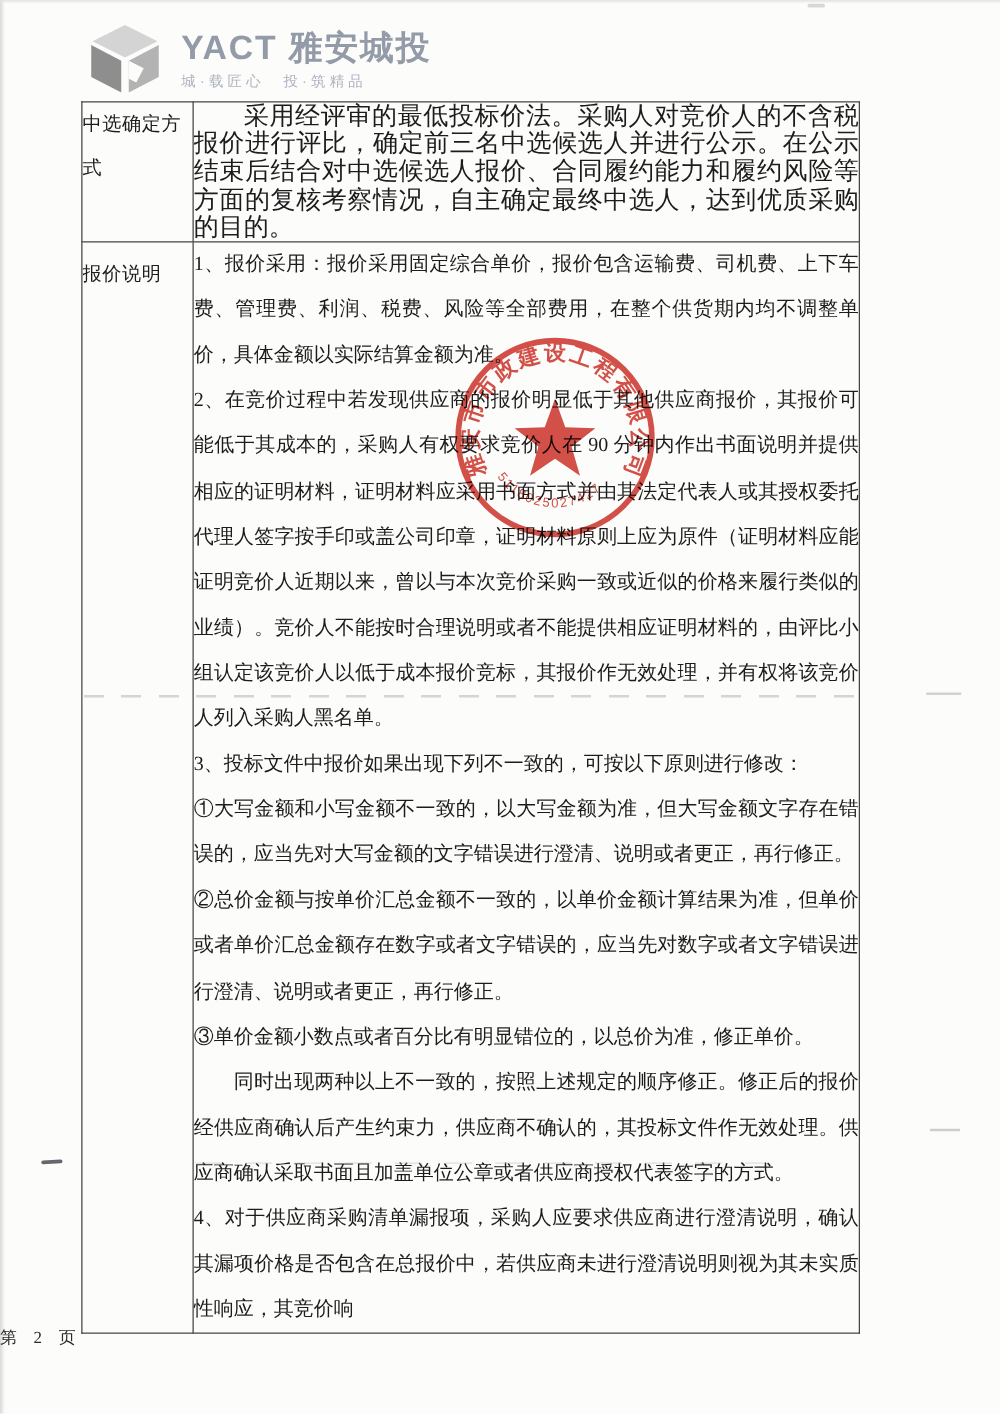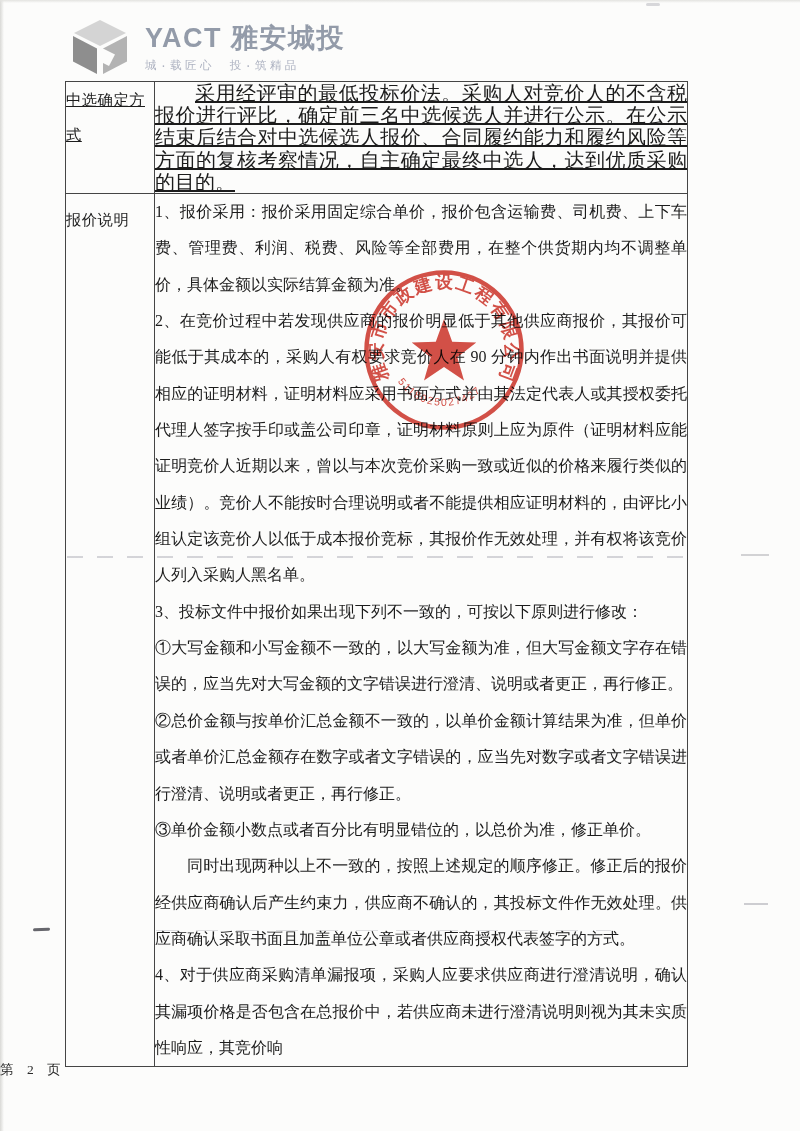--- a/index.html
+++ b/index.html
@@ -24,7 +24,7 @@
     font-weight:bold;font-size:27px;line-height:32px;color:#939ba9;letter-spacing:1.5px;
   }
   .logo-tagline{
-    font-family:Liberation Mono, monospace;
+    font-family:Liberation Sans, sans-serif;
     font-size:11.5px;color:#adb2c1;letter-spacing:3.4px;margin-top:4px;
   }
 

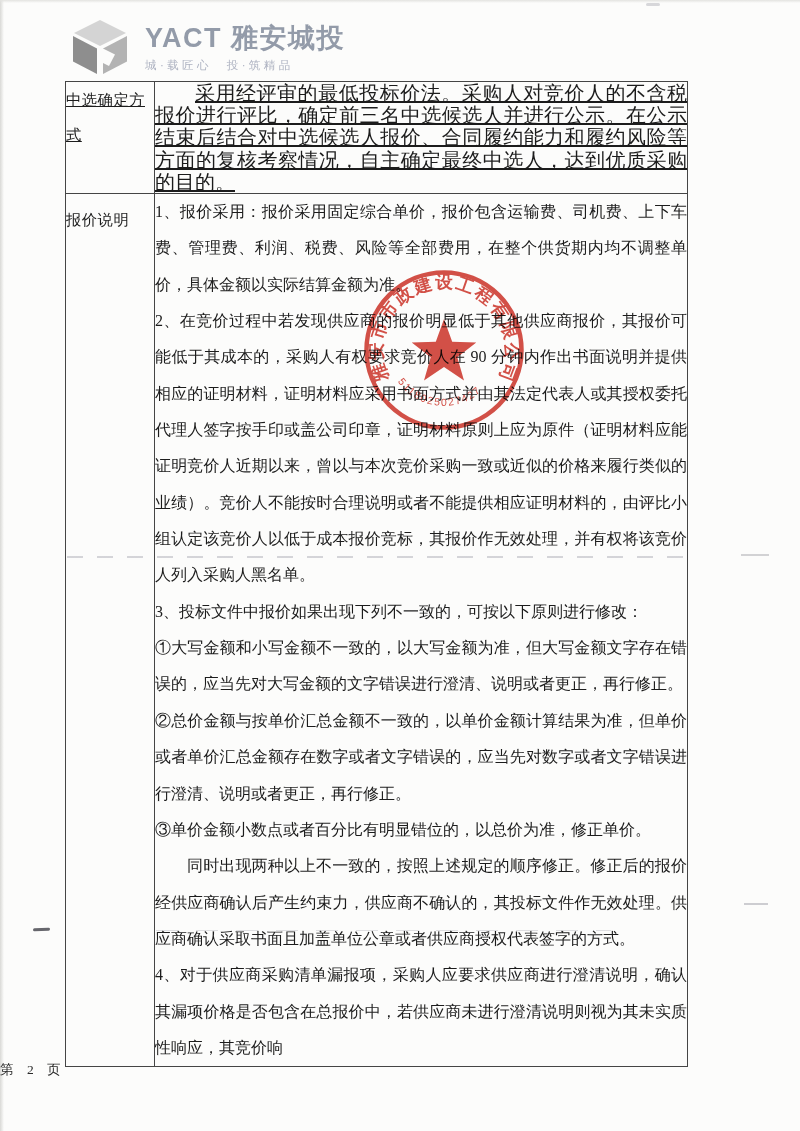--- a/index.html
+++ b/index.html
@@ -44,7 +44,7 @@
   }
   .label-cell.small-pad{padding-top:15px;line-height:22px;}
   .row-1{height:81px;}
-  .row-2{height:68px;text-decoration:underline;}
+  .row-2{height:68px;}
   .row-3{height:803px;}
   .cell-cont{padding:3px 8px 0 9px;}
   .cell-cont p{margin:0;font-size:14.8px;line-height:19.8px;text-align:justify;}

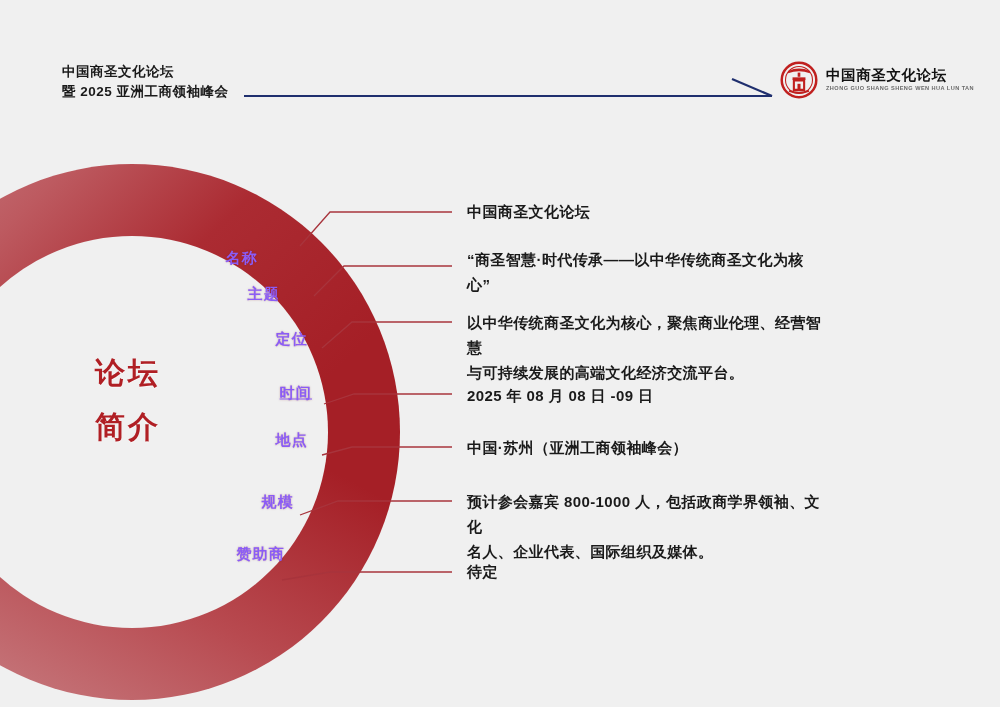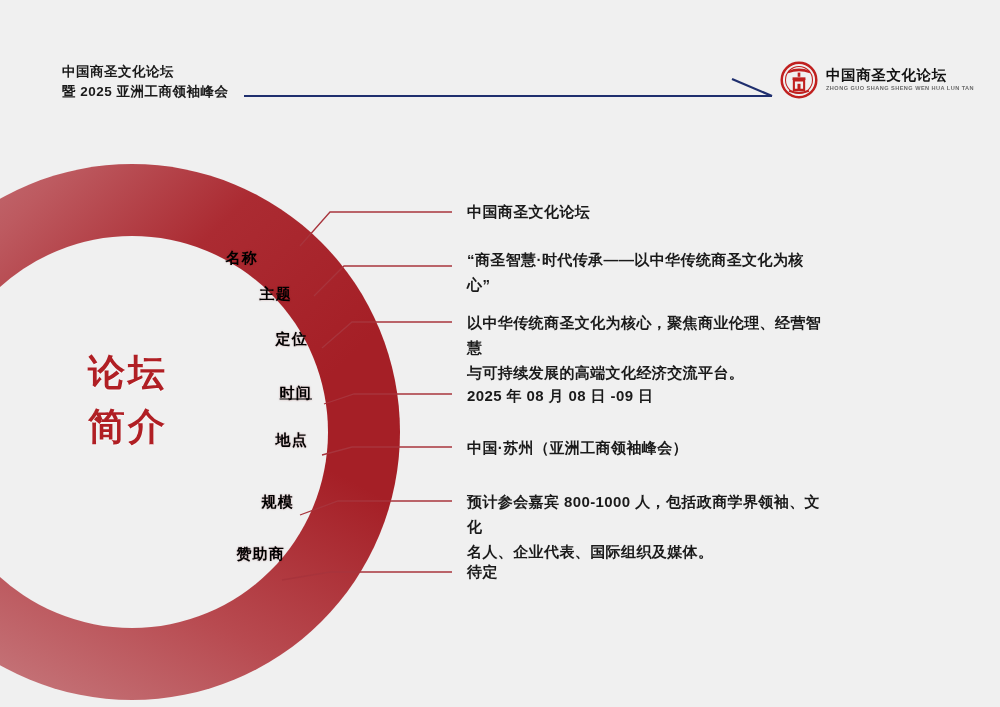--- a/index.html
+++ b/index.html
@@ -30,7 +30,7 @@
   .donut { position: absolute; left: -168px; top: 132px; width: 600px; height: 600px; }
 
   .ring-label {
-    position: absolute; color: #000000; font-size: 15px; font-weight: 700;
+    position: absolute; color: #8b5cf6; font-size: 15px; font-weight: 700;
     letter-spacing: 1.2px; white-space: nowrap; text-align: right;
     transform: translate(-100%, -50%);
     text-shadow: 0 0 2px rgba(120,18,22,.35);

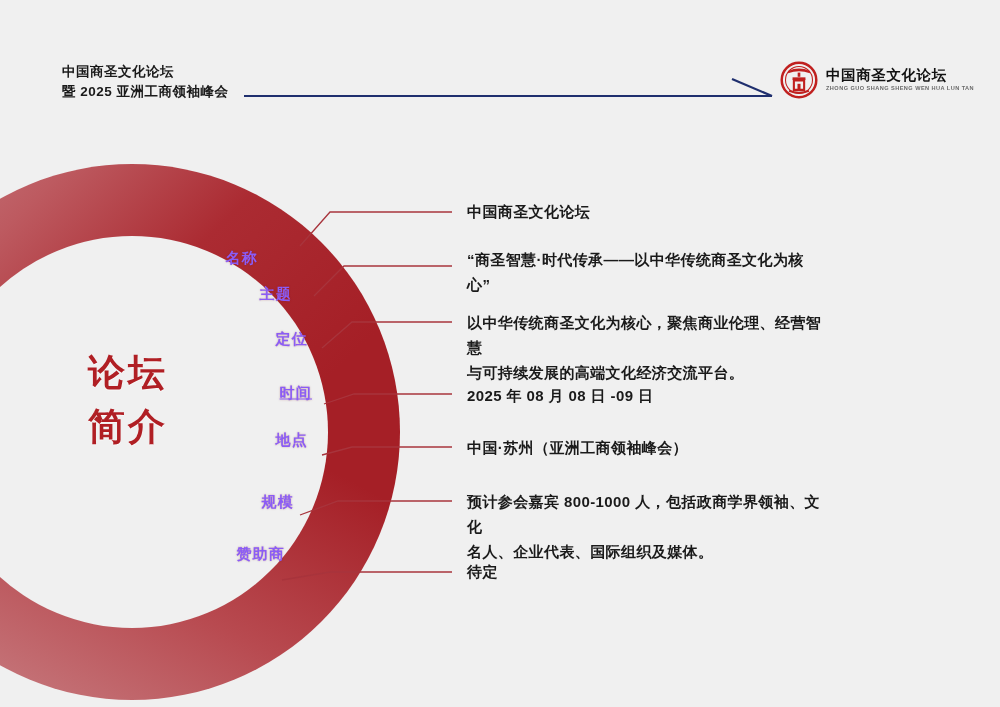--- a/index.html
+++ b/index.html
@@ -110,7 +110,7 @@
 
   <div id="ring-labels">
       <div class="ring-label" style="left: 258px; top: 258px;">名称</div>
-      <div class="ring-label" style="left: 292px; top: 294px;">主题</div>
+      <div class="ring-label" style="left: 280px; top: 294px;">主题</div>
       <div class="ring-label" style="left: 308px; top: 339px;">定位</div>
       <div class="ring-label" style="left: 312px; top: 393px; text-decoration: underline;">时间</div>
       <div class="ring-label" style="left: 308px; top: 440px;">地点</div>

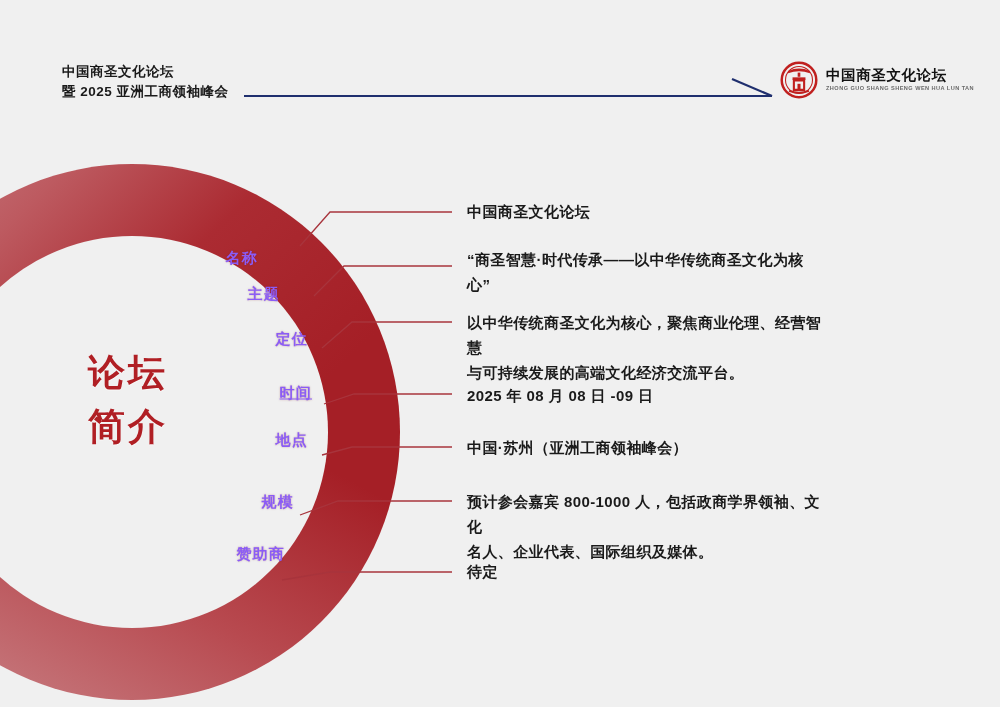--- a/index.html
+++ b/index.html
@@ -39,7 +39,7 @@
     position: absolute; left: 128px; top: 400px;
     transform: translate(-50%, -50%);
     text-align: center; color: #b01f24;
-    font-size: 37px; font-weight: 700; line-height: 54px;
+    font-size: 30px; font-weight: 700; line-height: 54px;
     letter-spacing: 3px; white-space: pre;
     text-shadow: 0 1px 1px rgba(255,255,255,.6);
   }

# # # #

- What is needed -
Provide the listing above once more, exactly, with the pictures removed.

- Solution to this exercise -
--- a/index.html
+++ b/index.html
@@ -24,7 +24,7 @@
     font-weight:bold;font-size:27px;line-height:32px;color:#939ba9;letter-spacing:1.5px;
   }
   .logo-tagline{
-    font-family:Liberation Mono, monospace;
+    font-family:Liberation Sans, sans-serif;
     font-size:11.5px;color:#adb2c1;letter-spacing:3.4px;margin-top:4px;
   }
 

--- a/index.html
+++ b/index.html
@@ -44,7 +44,7 @@
   }
   .label-cell.small-pad{padding-top:15px;line-height:22px;}
   .row-1{height:81px;}
-  .row-2{height:68px;text-decoration:underline;}
+  .row-2{height:68px;}
   .row-3{height:803px;}
   .cell-cont{padding:3px 8px 0 9px;}
   .cell-cont p{margin:0;font-size:14.8px;line-height:19.8px;text-align:justify;}

--- a/index.html
+++ b/index.html
@@ -30,7 +30,7 @@
   .donut { position: absolute; left: -168px; top: 132px; width: 600px; height: 600px; }
 
   .ring-label {
-    position: absolute; color: #000000; font-size: 15px; font-weight: 700;
+    position: absolute; color: #8b5cf6; font-size: 15px; font-weight: 700;
     letter-spacing: 1.2px; white-space: nowrap; text-align: right;
     transform: translate(-100%, -50%);
     text-shadow: 0 0 2px rgba(120,18,22,.35);

--- a/index.html
+++ b/index.html
@@ -110,7 +110,7 @@
 
   <div id="ring-labels">
       <div class="ring-label" style="left: 258px; top: 258px;">名称</div>
-      <div class="ring-label" style="left: 292px; top: 294px;">主题</div>
+      <div class="ring-label" style="left: 280px; top: 294px;">主题</div>
       <div class="ring-label" style="left: 308px; top: 339px;">定位</div>
       <div class="ring-label" style="left: 312px; top: 393px; text-decoration: underline;">时间</div>
       <div class="ring-label" style="left: 308px; top: 440px;">地点</div>

--- a/index.html
+++ b/index.html
@@ -39,7 +39,7 @@
     position: absolute; left: 128px; top: 400px;
     transform: translate(-50%, -50%);
     text-align: center; color: #b01f24;
-    font-size: 37px; font-weight: 700; line-height: 54px;
+    font-size: 30px; font-weight: 700; line-height: 54px;
     letter-spacing: 3px; white-space: pre;
     text-shadow: 0 1px 1px rgba(255,255,255,.6);
   }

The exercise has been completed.